First off, I'd like to thank everyone for taking the time to respond and try and help! The amount of responses is pretty amazing considering I'm just a noob :)

That being said, it is a bit... entertaining... at the varied advice everyone is giving. Ha guess just gotta try out some different things and find out what works.

Before responding, lemme tell you what I have done since the last time I posted. I upped the feeding: 1.5ml rapid start, 4ml FN grow and 4ml calmag. This gave me 610PPM and added a drop of PH up for 6.1ph. Water temp was 66f. I also started misting them with PHed water to try and help with the low RH. Woke up today and the plants looked significantly better, although this pic doesn't really do it justice:

attachment.php


On a tangent: when should I transplant these babies? Today is day 21... white root tips will appear at the bottom of the pots in the holes (see previous pics) then disappear later...
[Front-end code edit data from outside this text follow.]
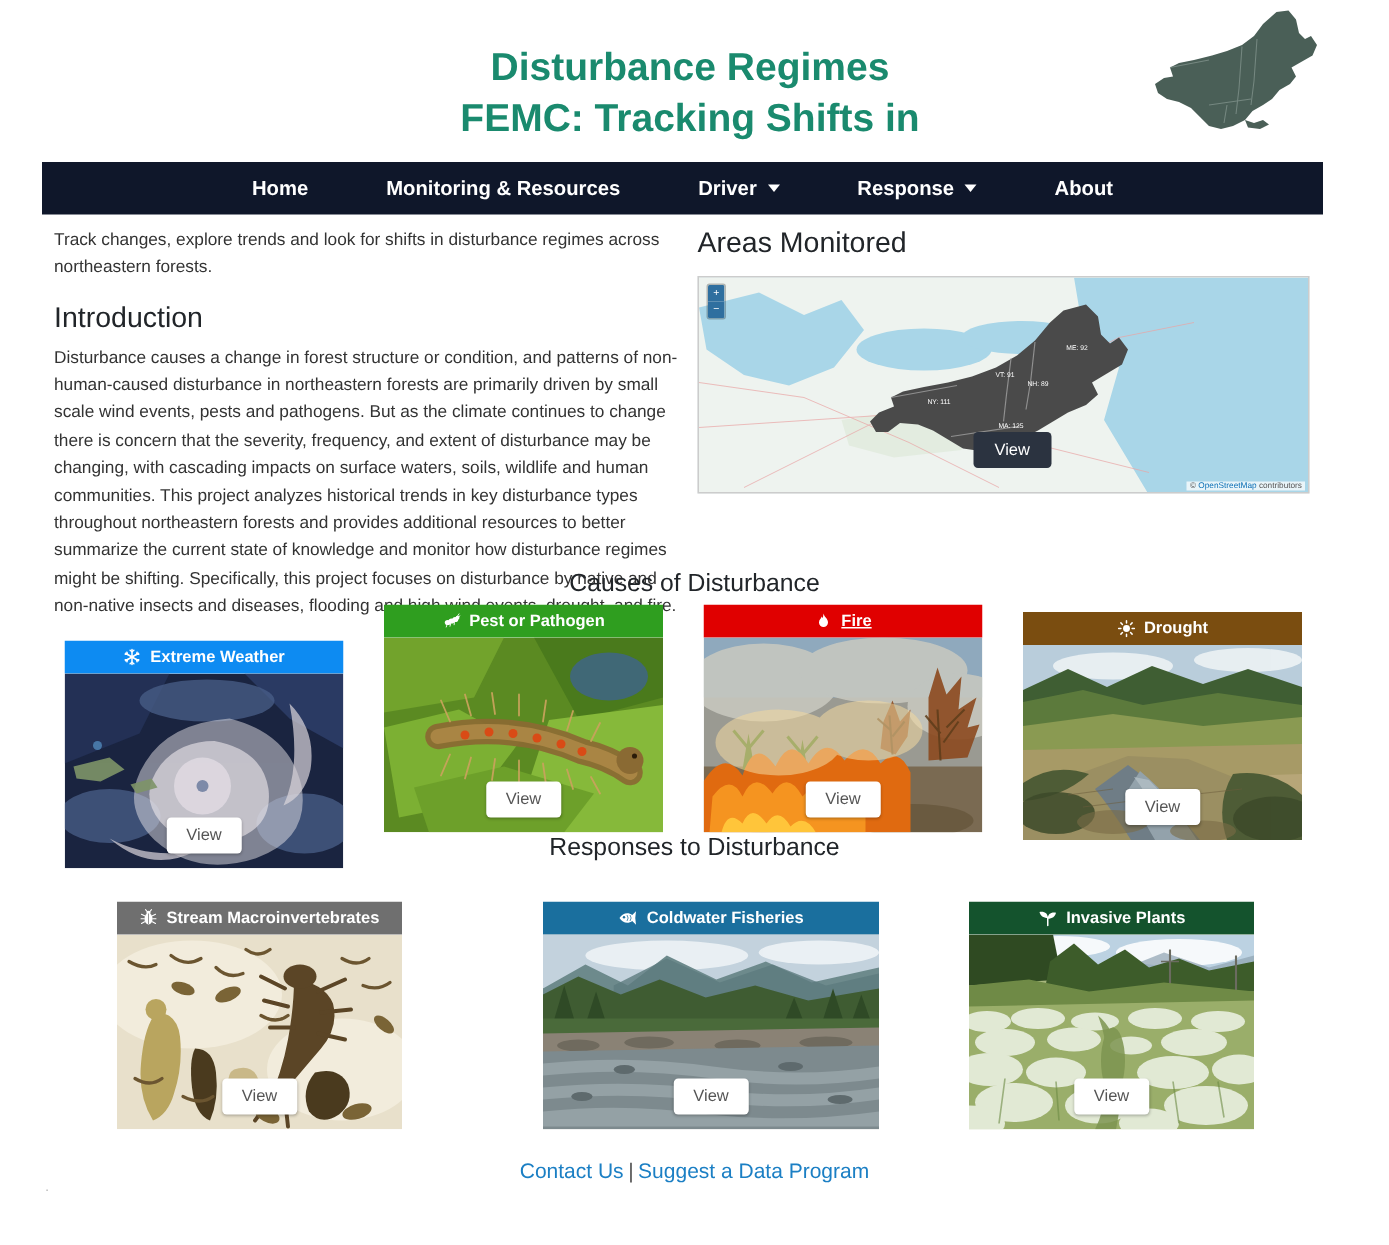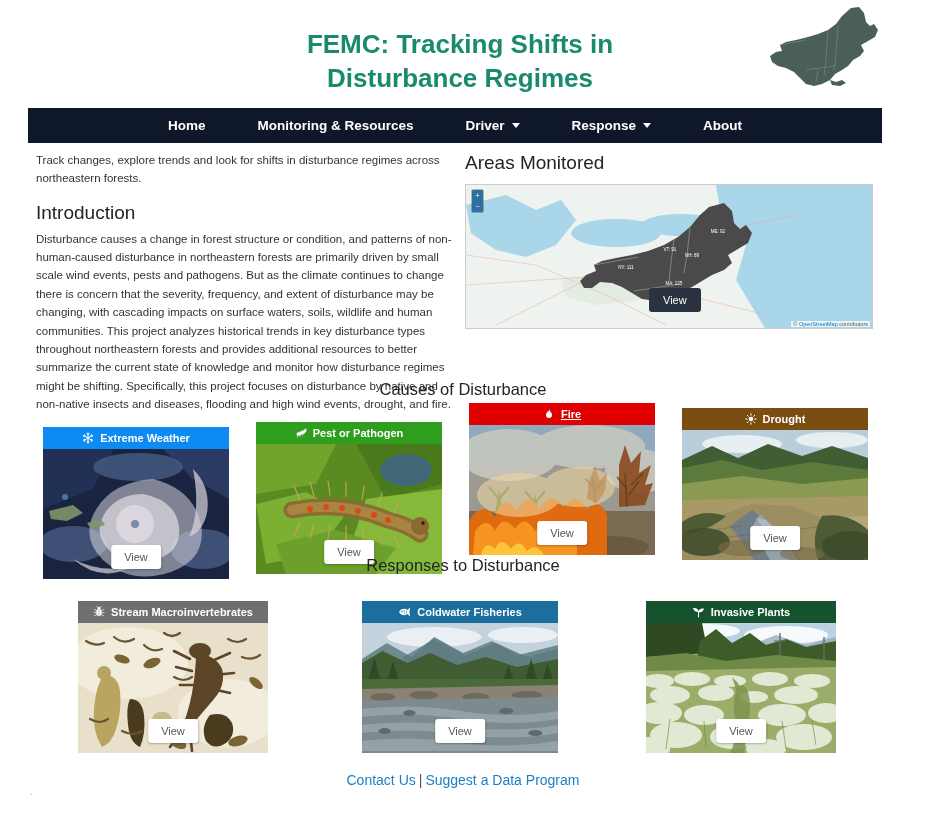--- a/index.html
+++ b/index.html
@@ -113,22 +113,22 @@
 </style>
 </head>
 <body>
 
 <div class="page">
 
   <div class="header">
 
 
     <div class="site-title">
+      <div>Disturbance Regimes</div>
       <div>FEMC: Tracking Shifts in</div>
-      <div>Disturbance Regimes</div>
     </div>
 
     <svg class="region-silhouette" viewBox="0 0 130 92">
       <path d="M95,4 L103,3 L108,9 L110,18 L114,22 L118,20 L122,26 L119,33 L112,37 L105,41
                L108,47 L104,52 L97,56 L92,62 L86,66 L79,70 L74,76 L66,80 L58,82 L50,80
                L44,74 L38,68 L30,64 L22,62 L16,58 L14,52 L20,48 L26,47 L24,41 L30,38
                L40,36 L52,33 L62,30 L72,26 L80,20 L86,12 Z" fill="#4a5f57"></path>
       <path d="M74,76 L80,78 L86,76 L90,79 L84,82 L76,81 Z" fill="#4a5f57"></path>
       <g stroke="#7d8f88" stroke-width="0.7" fill="none" opacity="0.85">
         <path d="M72,27 L70,55 L68,72"></path>
@@ -255,21 +255,21 @@
         <g fill="#7e9468" opacity="0.9">
           <path d="M6,62 L30,56 L40,64 L24,72 L8,70 Z"></path>
           <path d="M44,74 L58,70 L62,76 L48,80 Z"></path>
           <circle cx="22" cy="48" r="3" fill="#4c7fb0"></circle>
         </g>
       </svg>
       <div class="view-btn">View</div>
     </div>
   </div>
 
-  <div class="card" style="left:256px; top:422px; width:186px; height:152px;">
+  <div class="card" style="left:256px; top:403px; width:186px; height:152px;">
     <div class="card-head" style="background:#2f9e1f;">
       <svg width="12" height="12" viewBox="0 0 24 24">
         <g fill="#fff">
           <ellipse cx="7" cy="14" rx="4" ry="3.4"></ellipse>
           <ellipse cx="12" cy="12" rx="4" ry="3.4"></ellipse>
           <ellipse cx="17" cy="10" rx="4" ry="3.4"></ellipse>
           <circle cx="20" cy="7.5" r="2.6"></circle>
         </g>
         <g stroke="#fff" stroke-width="1.2" stroke-linecap="round">
           <path d="M20,5.5 L22,2.5 M21.5,6.5 L23.5,5"></path>
@@ -460,21 +460,21 @@
           <ellipse cx="178" cy="60" rx="8" ry="4" transform="rotate(40 178 60)"></ellipse>
         </g>
         <g fill="#c9b888">
           <path d="M78,90 q12,-4 16,6 q2,10 -8,12 q-10,0 -12,-8 q0,-8 4,-10 Z"></path>
         </g>
       </svg>
       <div class="view-btn">View</div>
     </div>
   </div>
 
-  <div class="card" style="left:362px; top:601px; width:196px; height:152px;">
+  <div class="card" style="left:362px; top:601px; width:224px; height:152px;">
     <div class="card-head" style="background:#1a6f9e;">
       <svg width="13" height="12" viewBox="0 0 26 24">
         <path d="M2,12 C6,5 14,4 19,8 L24,3 L23,12 L24,21 L19,16 C14,20 6,19 2,12 Z" fill="#fff"></path>
         <circle cx="8" cy="11" r="1.6" fill="#1a6f9e"></circle>
         <path d="M12,8 q3,4 0,8 M16,8 q3,4 0,8" stroke="#1a6f9e" stroke-width="1" fill="none"></path>
       </svg>
       <span>Coldwater Fisheries</span>
     </div>
     <div class="card-img" style="height:130px;">
       <svg viewBox="0 0 190 130" preserveAspectRatio="none">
You need to use nutes with the coco. In the rooters you can use just water. When the seedling stretches after popping you can just bury it in your pot with the rooter a few inches down.
Seems to work well for me.
Forget additives all together until you have some grows under your belt. Theres no way of telling if they work or what they do unless youve grown without them. Its also much easier to fuck up with additives in the mix

I think I made a huge mistake by only giving them water (no nutes) for the first week. On my second batch of seedlings (which I haven't posted pics of) the fresh seedlings had browning and curling on the tips of the leaves, which I'm pretty sure is from that. I think I need to check out those rooters you were talking about!
 

Attachments

  • group shot 1:7.jpg
    group shot 1:7.jpg
    76.4 KB · Views: 3
If that Botanicare aeration mix is as they advertise it then it sounds very difficult if not impossible to overwater. Can you judge by how heavy the container is, if it feels waterlogged? Maybe do a porosity test on the Botanicare aeration mix with an empty container to test if it's possible to overwater with the stuff. 1EC is fine with 3 week old plants.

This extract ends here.